- [Assignment]: Both the line containing "(96, 375) // -> (117, 447) none" and the line containing "[396,196,417,202] one ->" belong to the span. Output exactly that span from the listing below, and nothing outside it.

- [Source material]:
· · · · ·

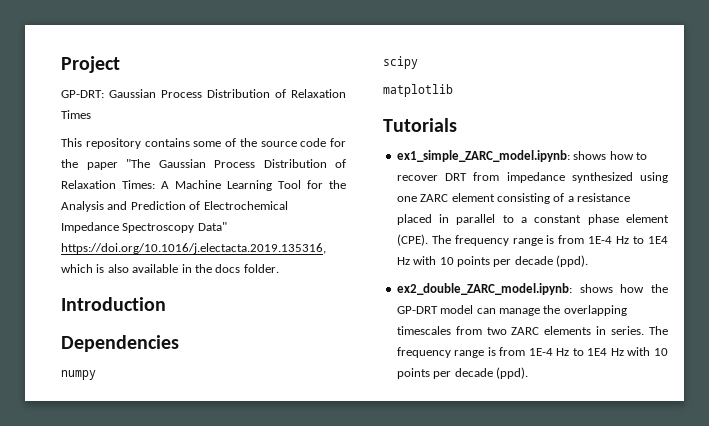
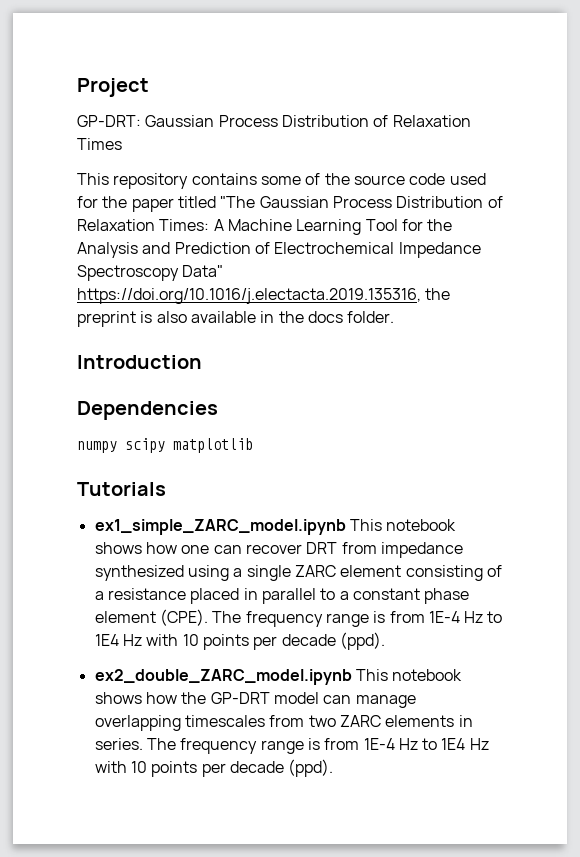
(327, 142) none -> [449,173,486,185] used
(118, 166) none -> [177,196,216,208] titled
[61,264,93,273] which -> [425,288,451,300] [77,311,136,327] the preprint
(96, 375) // -> (117, 447) none
(418, 62) // -> (165, 445) none
[396,150,647,162] ex1_simple_ZARC_model.ipynb: shows how to -> [94,519,457,535] [94,542,242,554] ex1_simple_ZARC_model.ipynb This notebook shows how one can
[396,196,417,202] one -> [233,565,291,581] a single
[396,283,572,295] ex2_double_ZARC_model.ipynb: -> [94,669,463,685] ex2_double_ZARC_model.ipynb This notebook
[543,305,561,314] the -> (416, 701) none

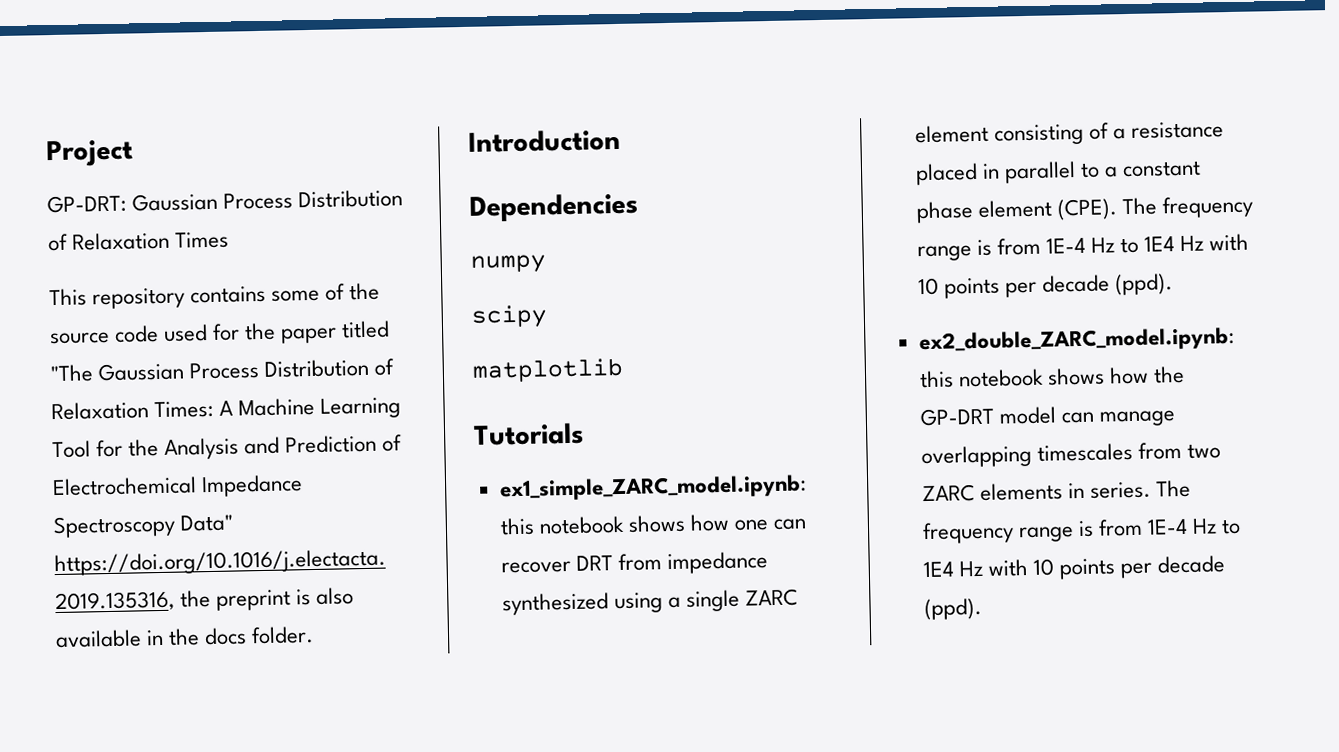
(117, 447) none -> (546, 264) //
(165, 445) none -> (548, 316) //
[94,519,382,535] ex1_simple_ZARC_model.ipynb This -> [499,474,807,502] [499,517,535,536] ex1_simple_ZARC_model.ipynb: this
[94,669,388,685] ex2_double_ZARC_model.ipynb This -> [918,326,1235,355] [918,370,954,389] ex2_double_ZARC_model.ipynb: this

· · · · ·

- [Exercise result]:
(96, 375) // -> (117, 447) none
(418, 62) // -> (165, 445) none
[396,150,647,162] ex1_simple_ZARC_model.ipynb: shows how to -> [94,519,457,535] [94,542,242,554] ex1_simple_ZARC_model.ipynb This notebook shows how one can
[396,196,417,202] one -> [233,565,291,581] a single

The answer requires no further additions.